Does anyone know of a muezzin school? I’m considering offering a scholarship to the guy across the street, the one who does the call at 5:30am. I’ve gotten used to the time; in fact, I find it useful on days I want to run, because that’s the hour I go. But this guy, the way he groans and applies his nursery song sensibility to the fourteen-hundred year-old summons makes everyone who answers look faintly stupid. This is the religion I found beautiful in Istanbul and Egypt? Every once in a while they get in a guest cantor, and I’m reminded of the dignity and haunting appeal.

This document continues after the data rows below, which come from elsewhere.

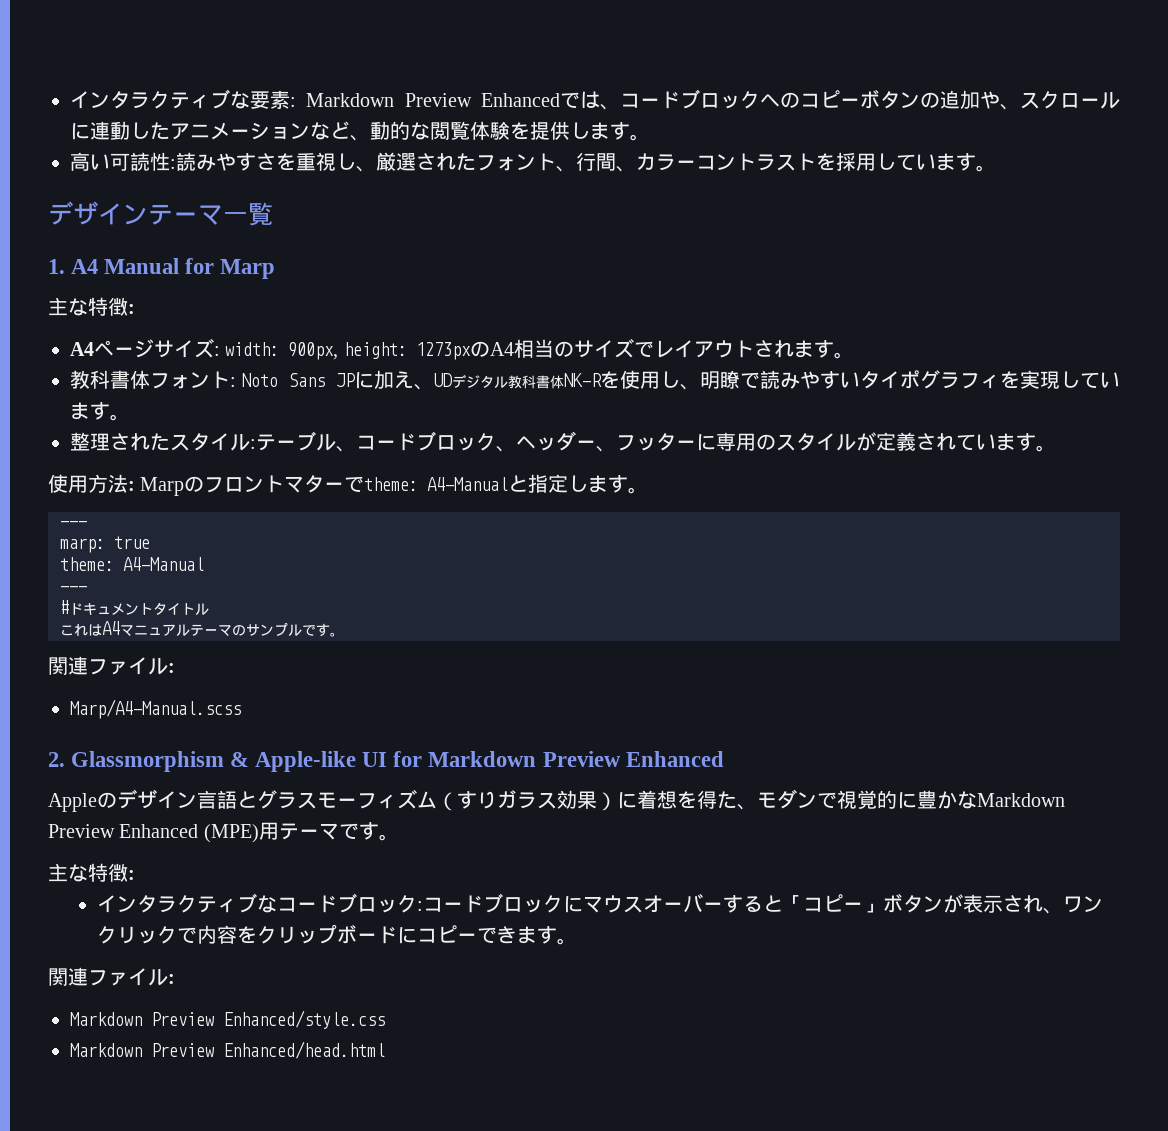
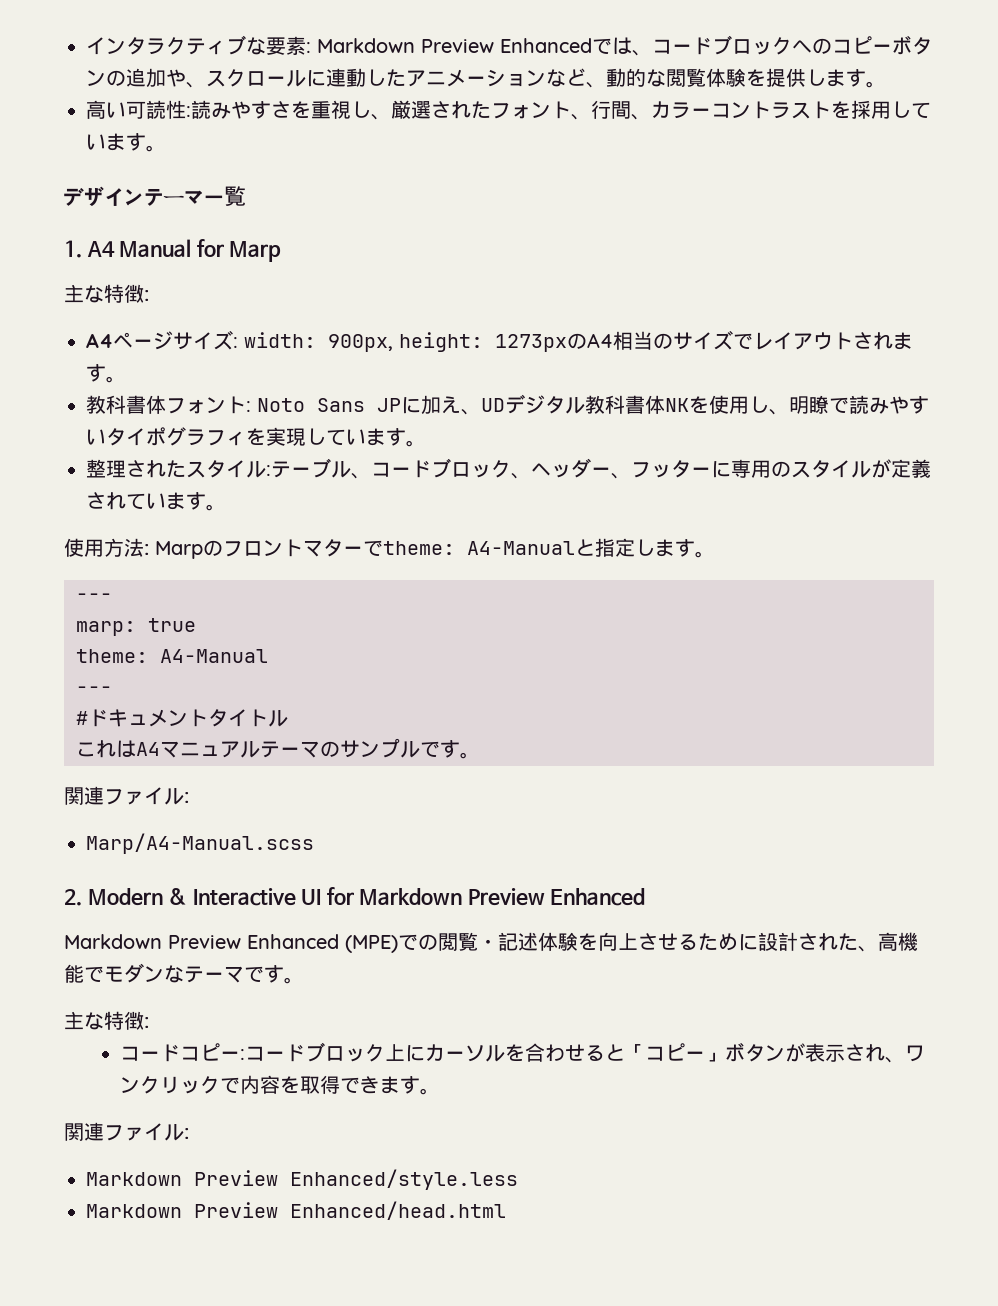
- 教科書体フォント: Noto Sans JPに加え、UDデジタル教科書体NK-Rを使用し、明瞭で読みやすいタイポグラフィを実現しています。
+ 教科書体フォント: Noto Sans JPに加え、UDデジタル教科書体NKを使用し、明瞭で読みやすいタイポグラフィを実現しています。
- 2. Glassmorphism & Apple-like UI for Markdown Preview Enhanced
+ 2. Modern & Interactive UI for Markdown Preview Enhanced
- Appleのデザイン言語とグラスモーフィズム（すりガラス効果）に着想を得た、モダンで視覚的に豊かなMarkdown Preview Enhanced (MPE)用テーマです。
+ Markdown Preview Enhanced (MPE)での閲覧・記述体験を向上させるために設計された、高機能でモダンなテーマです。
- インタラクティブなコードブロック:コードブロックにマウスオーバーすると「コピー」ボタンが表示され、ワンクリックで内容をクリップボードにコピーできます。
+ コードコピー:コードブロック上にカーソルを合わせると「コピー」ボタンが表示され、ワンクリックで内容を取得できます。
- Markdown Preview Enhanced/style.css
+ Markdown Preview Enhanced/style.less

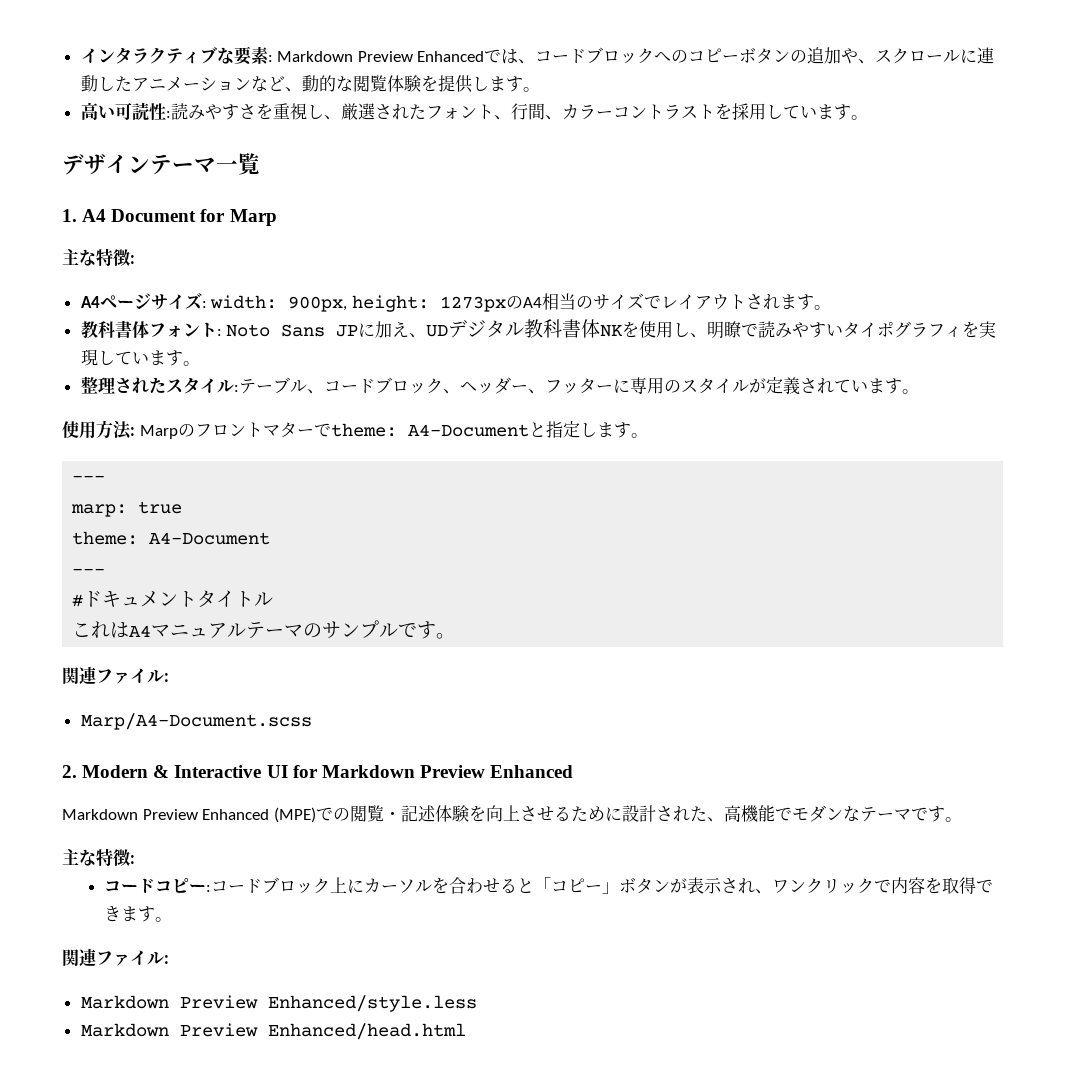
- 1. A4 Manual for Marp
+ 1. A4 Document for Marp
- 使用方法: Marpのフロントマターでtheme: A4-Manualと指定します。
+ 使用方法: Marpのフロントマターでtheme: A4-Documentと指定します。
  marp: true
- theme: A4-Manual
+ theme: A4-Document
- Marp/A4-Manual.scss
+ Marp/A4-Document.scss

Hiwot means life in Amharic. Hiwot is the name of a girl. She’s sixteen; she’s got a pretty face, an easy smile. She arrives one night in a flurry of activity and anxiety. “What are we going to feed her?” Sophia asks. “What do you mean?” I ask. “I thought this works the other way around.” Sophia’s brother found me a servant, and now Sophia’s asking me what I’m going to feed her. They’ve been trying to reach me all day, but I have no cell phone. The poor girl has been waiting around Sophia’s house. All I have at home are bananas, so she gets those, and I go to bed hungry. The next morning, we go to the school, where Saba is going to help her shop, and where we’re going to pick up Jack to bring him home. There’s no time for breakfast. Hiwot is fine; I’m exhausted.

The first signs of trouble come at dinnertime. I’m very ready to be served. She gives me soggy spaghetti and soggy potatoes. “Okay,” I think, “she hasn’t had much time today to get settled in and cook.” She hangs around while I eat, watching and smiling. She asks me about America. Here it comes; my heart sinks. Sure enough, she starts in with the line of questioning about how she can get to America. I shrug and try to choke down my dinner. She wants me to meet her family. I smile wanly and nod, and pull out an old newspaper to stare at.

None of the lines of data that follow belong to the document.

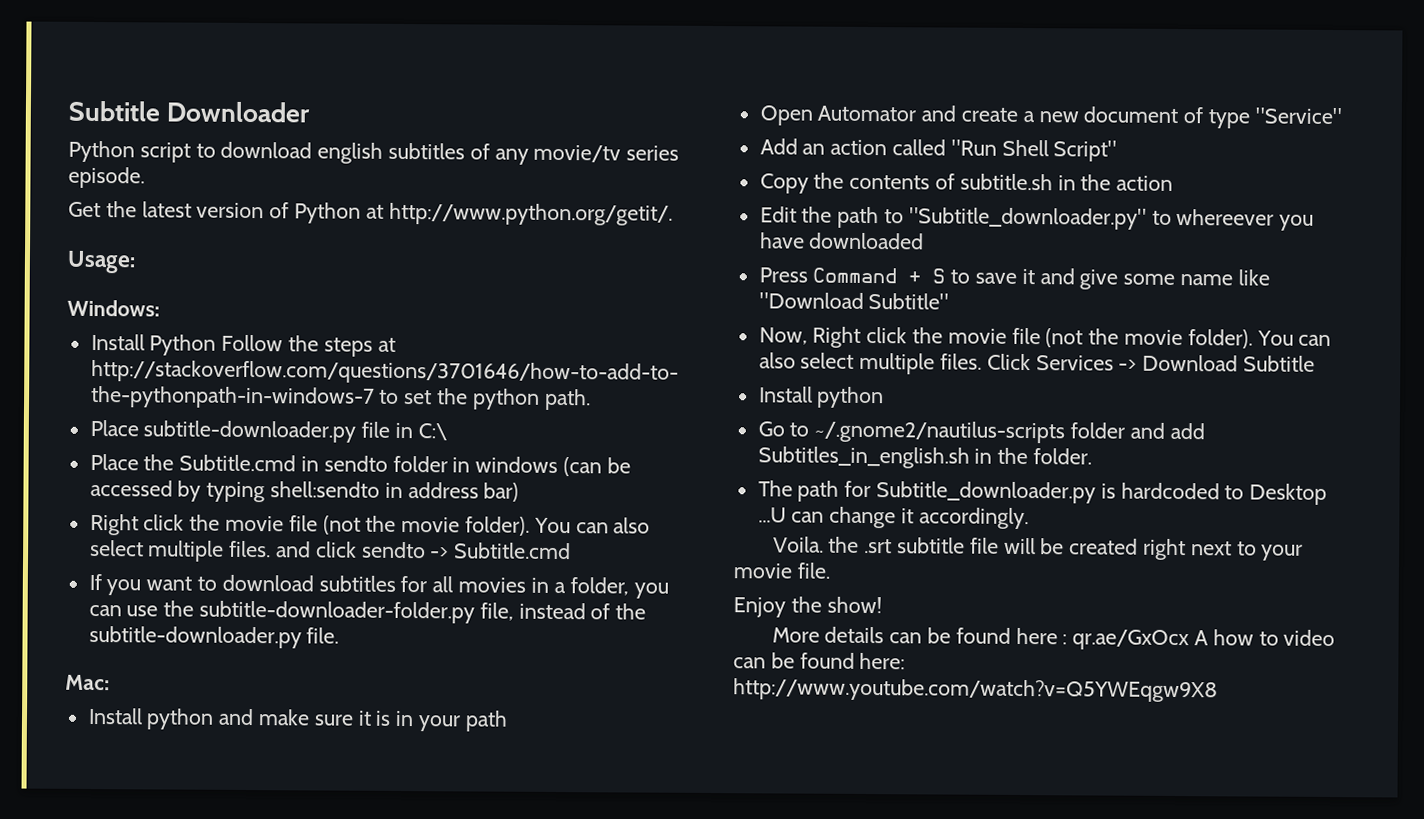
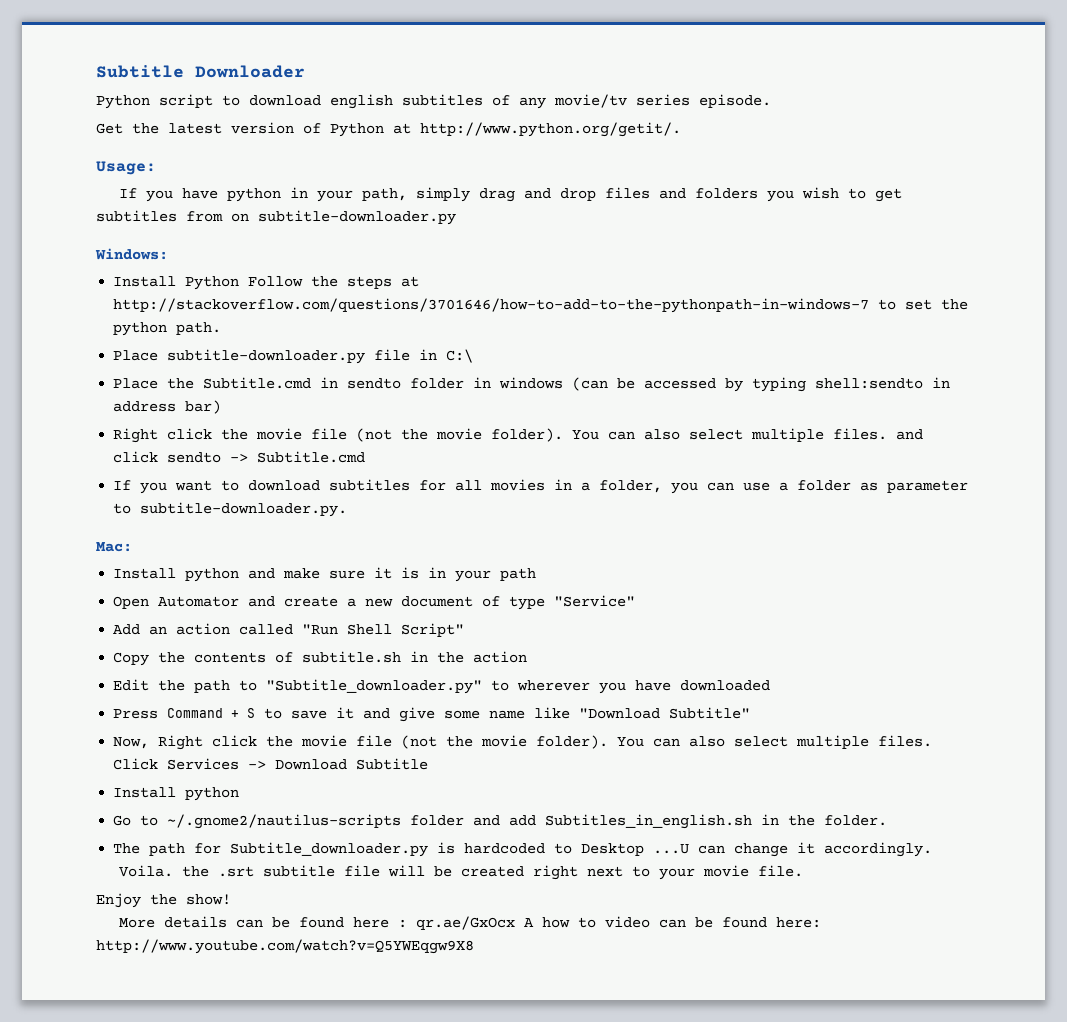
+ If you have python in your path, simply drag and drop files and folders you wish to get subtitles from on subtitle-downloader.py
- If you want to download subtitles for all movies in a folder, you can use the subtitle-downloader-folder.py file, instead of the subtitle-downloader.py file.
+ If you want to download subtitles for all movies in a folder, you can use a folder as parameter to subtitle-downloader.py.
- Edit the path to "Subtitle_downloader.py" to whereever you have downloaded
+ Edit the path to "Subtitle_downloader.py" to wherever you have downloaded

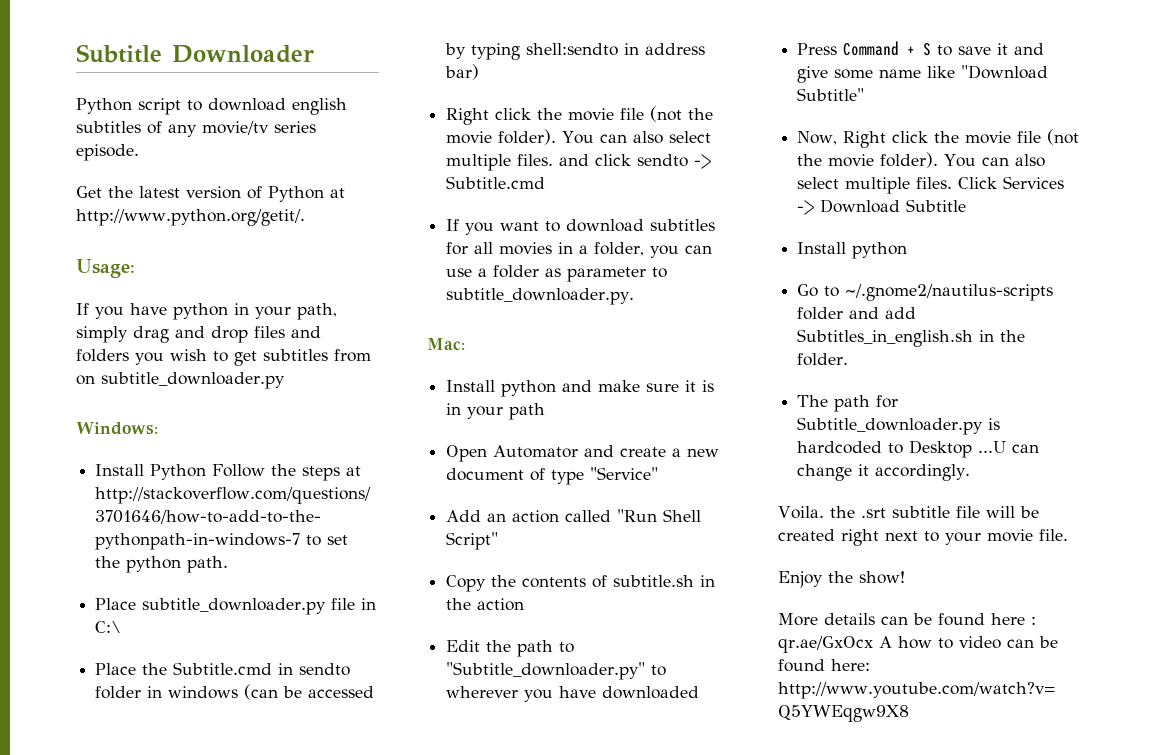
- If you have python in your path, simply drag and drop files and folders you wish to get subtitles from on subtitle-downloader.py
+ If you have python in your path, simply drag and drop files and folders you wish to get subtitles from on subtitle_downloader.py
- Place subtitle-downloader.py file in C:\
+ Place subtitle_downloader.py file in C:\
- If you want to download subtitles for all movies in a folder, you can use a folder as parameter to subtitle-downloader.py.
+ If you want to download subtitles for all movies in a folder, you can use a folder as parameter to subtitle_downloader.py.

The next day, I get pasta for breakfast and plain rice for lunch. She continues to smile and watch me. I’m getting spooked. She has to go to the store, so she leaves the house when I do. She tells me more about her family, all in Amharic. I catch half of it and respond in single words. Later, I ask Tsion whether servants are supposed to use the shower and describe when I came home for lunch, how she emerged from the bathroom naked and dripping, reaching for her clothes and smiling. Tsion just laughs and laughs. When I tell Sophia, she just says, “Oh, my God,” over and over. The next day, I hide from Hiwot. She knocks at my door and smiles in the window, and I sign her away. “Later!” Sophia sends her brother over to fire her. He has a frightened look on his face. She just smiles.

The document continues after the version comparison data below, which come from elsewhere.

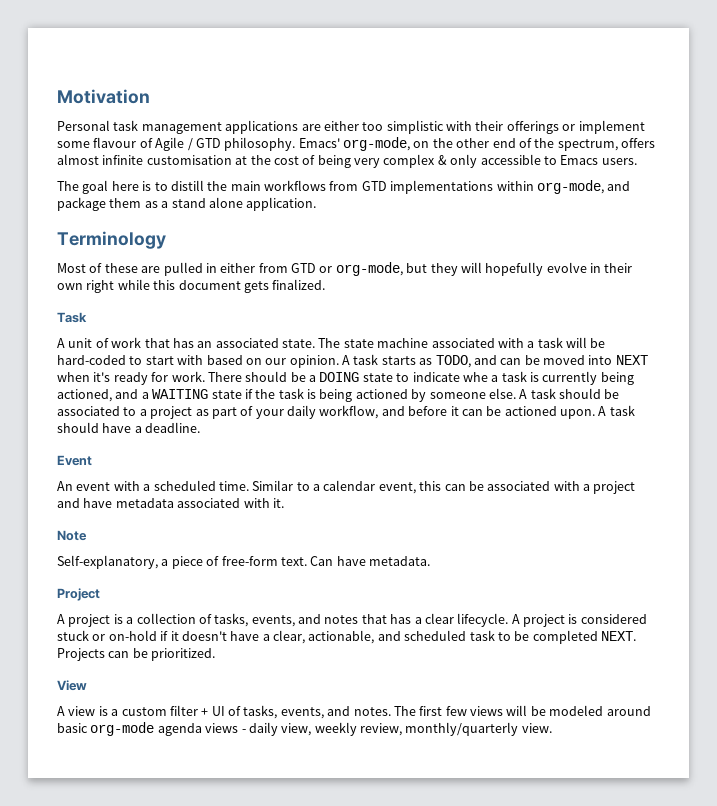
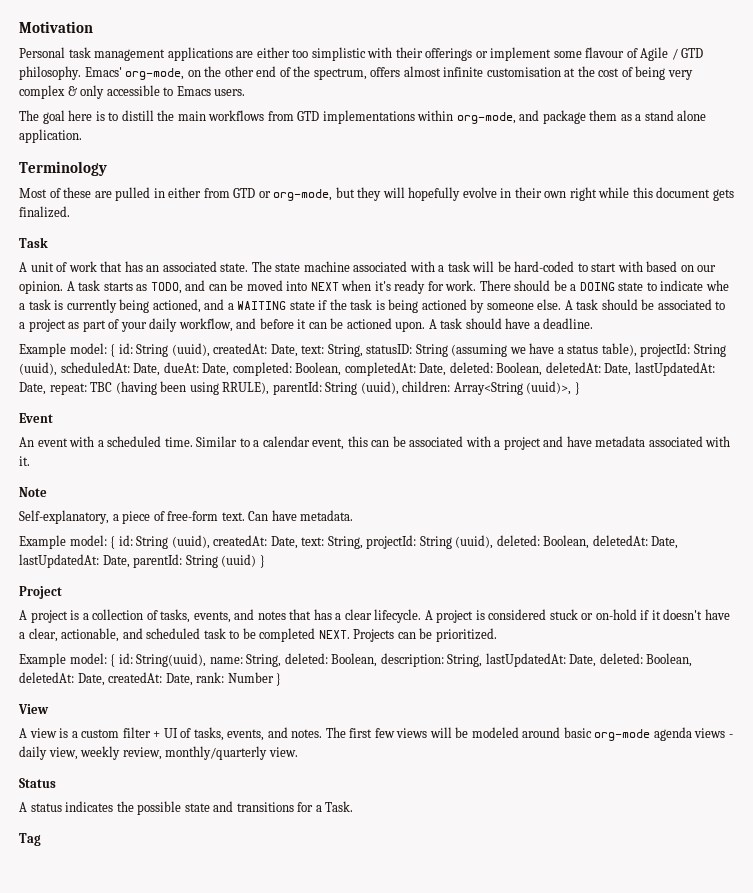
+ Example model: { id: String (uuid), createdAt: Date, text: String, statusID: String (assuming we have a status table), projectId: String (uuid), scheduledAt: Date, dueAt: Date, completed: Boolean, completedAt: Date, deleted: Boolean, deletedAt: Date, lastUpdatedAt: Date, repeat: TBC (having been using RRULE), parentId: String (uuid), children: Array<String (uuid)>, }
+ Example model: { id: String (uuid), createdAt: Date, text: String, projectId: String (uuid), deleted: Boolean, deletedAt: Date, lastUpdatedAt: Date, parentId: String (uuid) }
+ Example model: { id: String(uuid), name: String, deleted: Boolean, description: String, lastUpdatedAt: Date, deleted: Boolean, deletedAt: Date, createdAt: Date, rank: Number }
+ Status
+ A status indicates the possible state and transitions for a Task.
+ Tag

Now it’s just me and Jack. I’ve become everything I’ve disdained about pet owners. I’ve taken half a roll of film of him. I baby-talk. I carry on about how cute he is with friends. But the charm is wearing thin. I spend much of my time at home wiping up his pee. He can’t go outside, because the compound’s dogs will eat him. They hover at my door, waiting for their chance. I try to potty-train Jack like a cat. When I go upstairs, he whines. In fact, he whines much of the time. He’s regaining his strength from the weeks growing up in the fields with sparse food. He uses that strength to chew on everything and tear up my papers. I’m missing Hiwot. I’ll eat the pasta; just take care of Jack.

Monday, December 13, 2004

Travelogue 53 – December 13
Kwas and Jack

Ethiopia is hosting a soccer championship for teams from all Africa. I happened to catch the end of Ethiopia’s first game in the tournament, against Burundi. I’ve gotten to be a soccer fan, so I was happy to watch. Of course, I’ve gotten used to European style coverage, where they show minutes and the score, and you can follow along in English or Italian. Here, one of two cameras gamely tracks the ball until it approaches the goal. There, you suddenly see the silver edge of the cameraman’s window. It takes them a couple seconds to switch cameras, during which time you’re not quite sure what happened by the goal. There are a couple of other cameras, actually, the sole responsibility of which are the goalies. Whenever one kicks, you get a long, loving shot of him that includes a few moments of him watching the ball sail, and then watching the game, hands on his hips.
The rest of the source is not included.